GP appointment system in Scotland frustrating

Generic GP writing prescription
The report found frustration with the appointment system

The current GP appointment system is a "frustration" for doctors and patients, a report for the British Medical Association (BMA) in Scotland has said.

Doctors, charities and the public said a more flexible approach to appointments should be a top priority for the service in future.

Patients have also called for better access to GPs via e-mail and telephone.

The BMA said research was needed to understand why demand for frontline health services was rising.

The report said: "Demand across all services, NHS 24, A&E and Scottish Ambulance Service is increasing. This continued rise in demand must be addressed.

Going back to old styles of working with GPs controlling other members of the healthcare team is not an option
Theresa Fyffe
Royal College of Nursing in Scotland

"In order to do so, it is important to understand why patients are seeking more support out-of-hours and the decision-making process they undertake when contacting an out-of-hours service."

The report points to 1.55 million A&E visits in 2006/07, up 50,000 on the previous year.

Holyrood's health and sport committee is investigating the availability of out-of-hours care in rural areas.

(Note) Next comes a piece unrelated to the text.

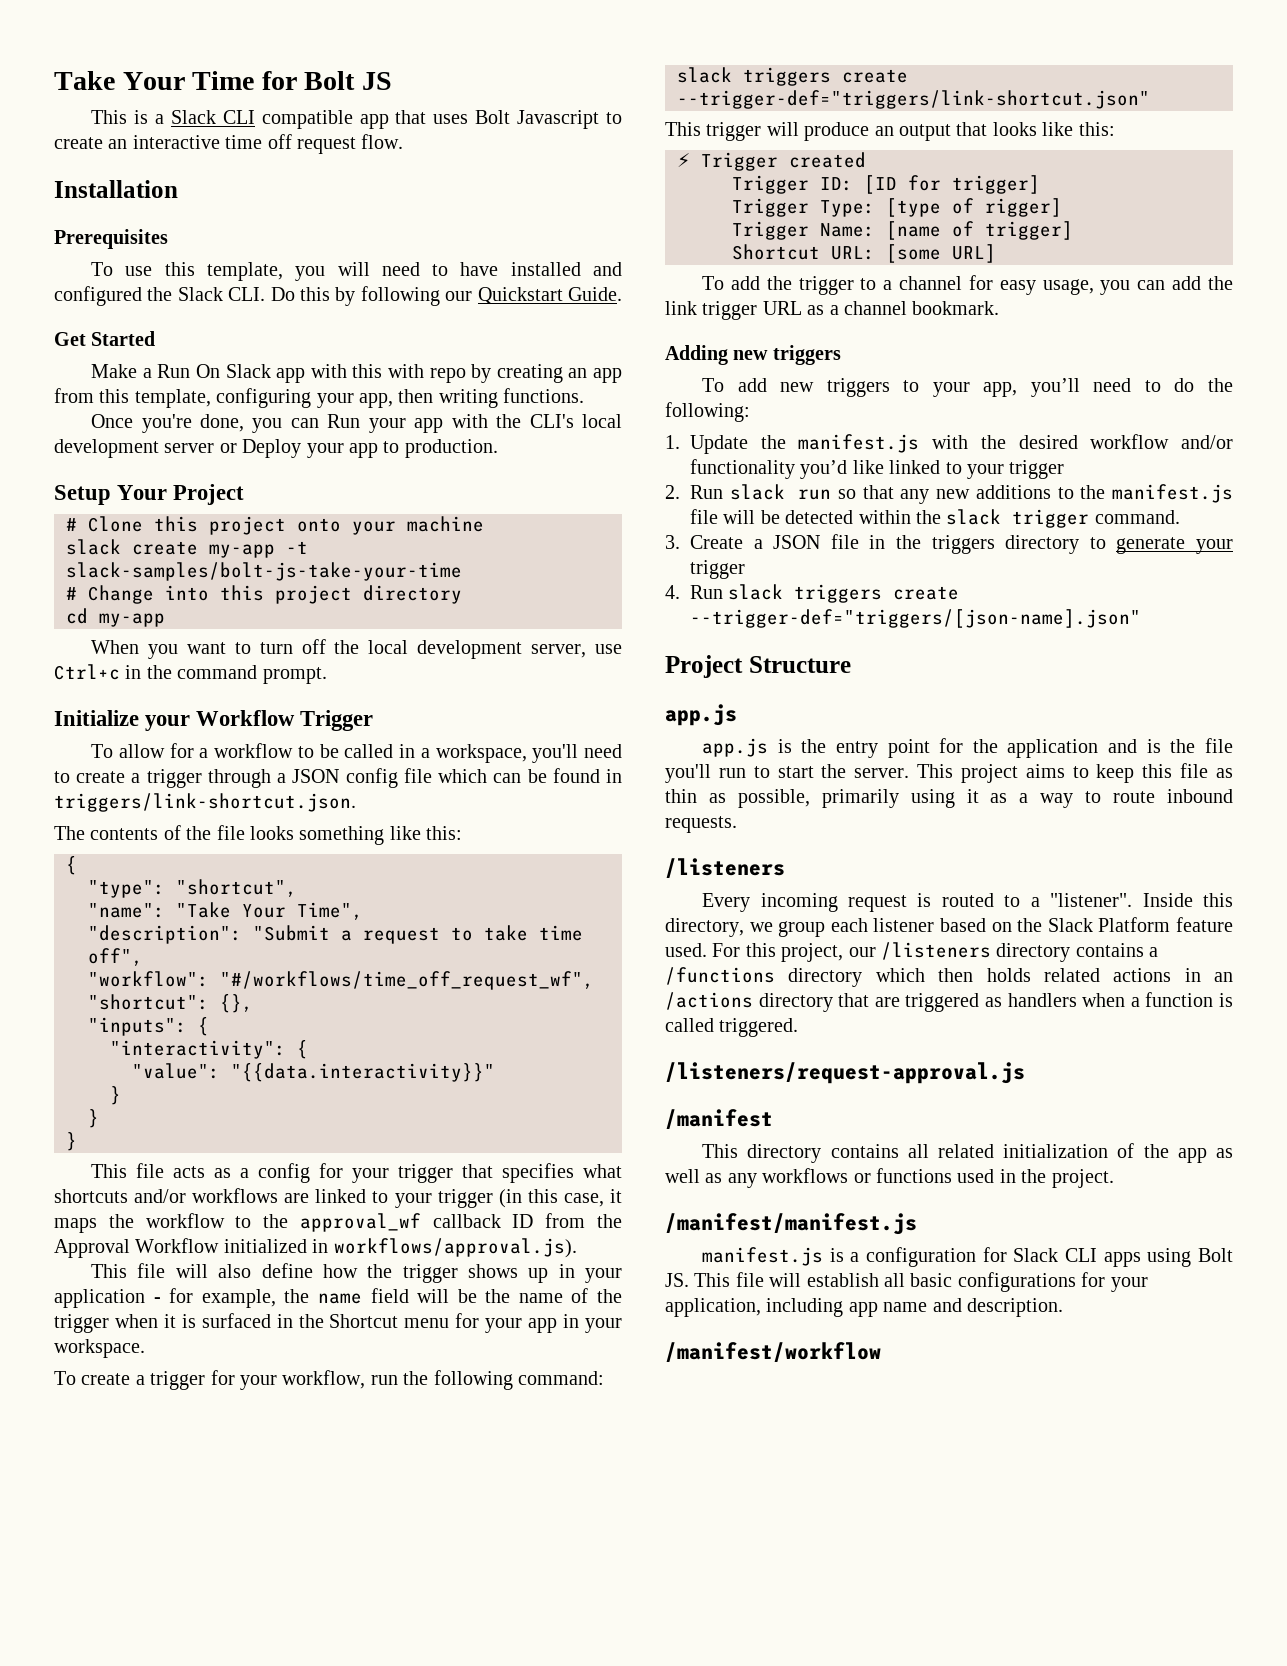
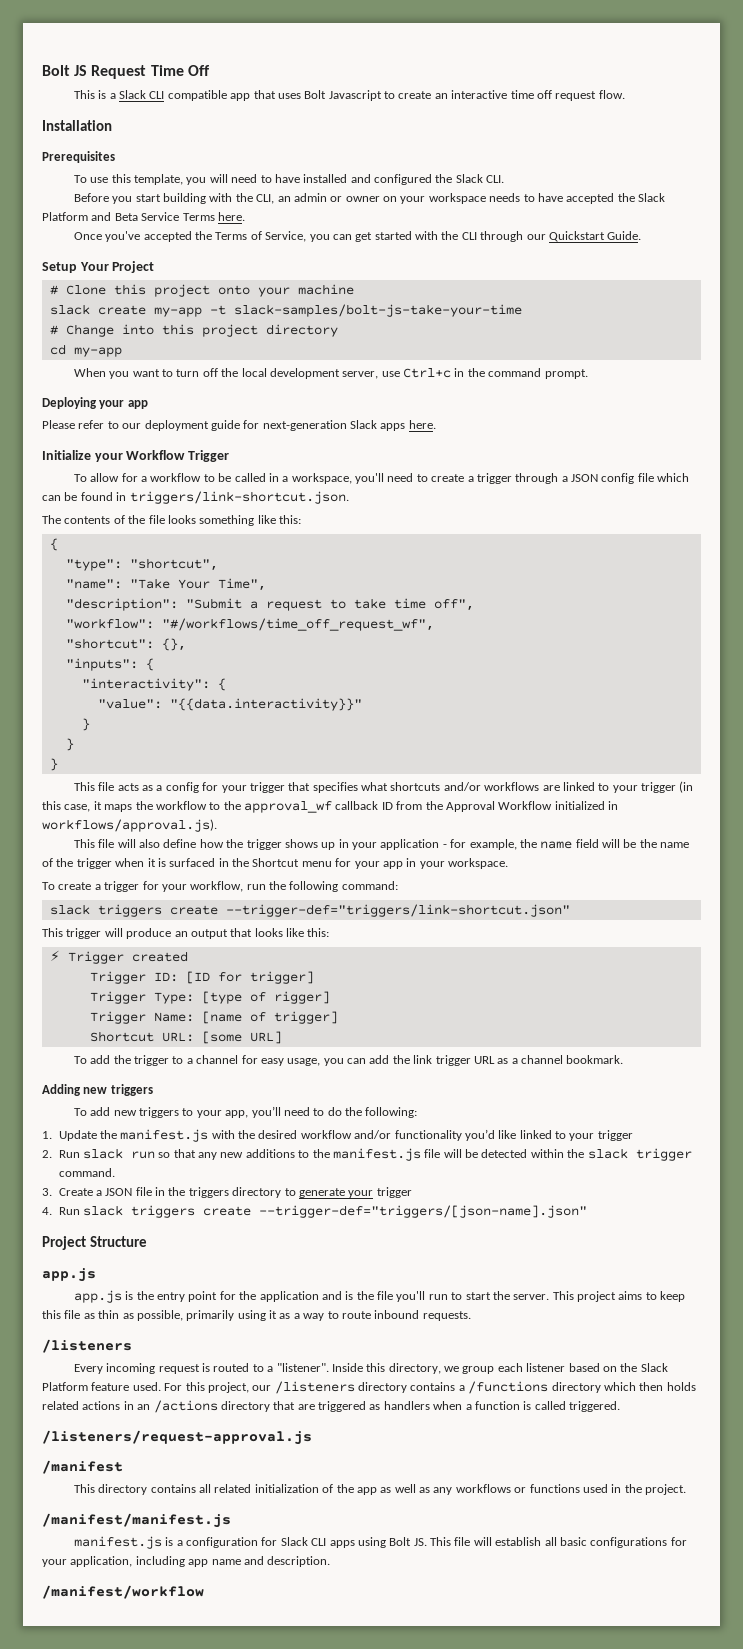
[54,71,297,90] Take Your Time for -> (42, 70) none
(392, 81) none -> [91,65,210,79] Request Time Off
[270,286,622,306] [54,331,156,346] [91,364,622,383] [54,388,585,408] [91,414,622,433] [54,439,498,458] Do this by following our Quickstart Guide. // Get Started // Make a Run On Slack app with this with repo by creating an app from this template, configuring your app, then writing functions. // Once you're done, you can Run your app with the CLI's local development server or Deploy your app to production. -> [73,193,666,204] [42,212,245,221] [73,231,642,242] // Before you start building with the CLI, an admin or owner on your workspace needs to have accepted the Slack Platform and Beta Service Terms here. // Once you've accepted the Terms of Service, you can get started with the CLI through our Quickstart Guide.
(327, 675) none -> [42,397,148,409] [42,420,436,431] // Deploying your app // Please refer to our deployment guide for next-generation Slack apps here.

The report also said there was a "lack of awareness" that telephone helpline service NHS 24 is the "first point of contact" for non-urgent out-of-hours care.

"The Scottish government should commission research on the beliefs that underpin decisions to contact out-of-hours services and why demand is rising," it said.

'Commercial companies'

Dr Dean Marshall, chairman of the BMA's Scottish GPs committee, said general practice in Scotland was at a crossroads.

He said: "The Scottish Parliament has demonstrated a commitment to the NHS by passing legislation to ban commercial companies from providing NHS GP services.

"We welcome this commitment to a publicly provided and delivered service, and believe that this signals an opportunity to develop a clear policy direction for the future of general practice in Scotland."

Theresa Fyffe, director of the Royal College of Nursing in Scotland, said community healthcare services should be designed "around the needs of patients, not the needs of healthcare professionals".

She added: "Community health and general practice services must meet the needs of today's and tomorrow's communities but while public finances are under pressure, going back to old styles of working with GPs controlling other members of the healthcare team is not an option."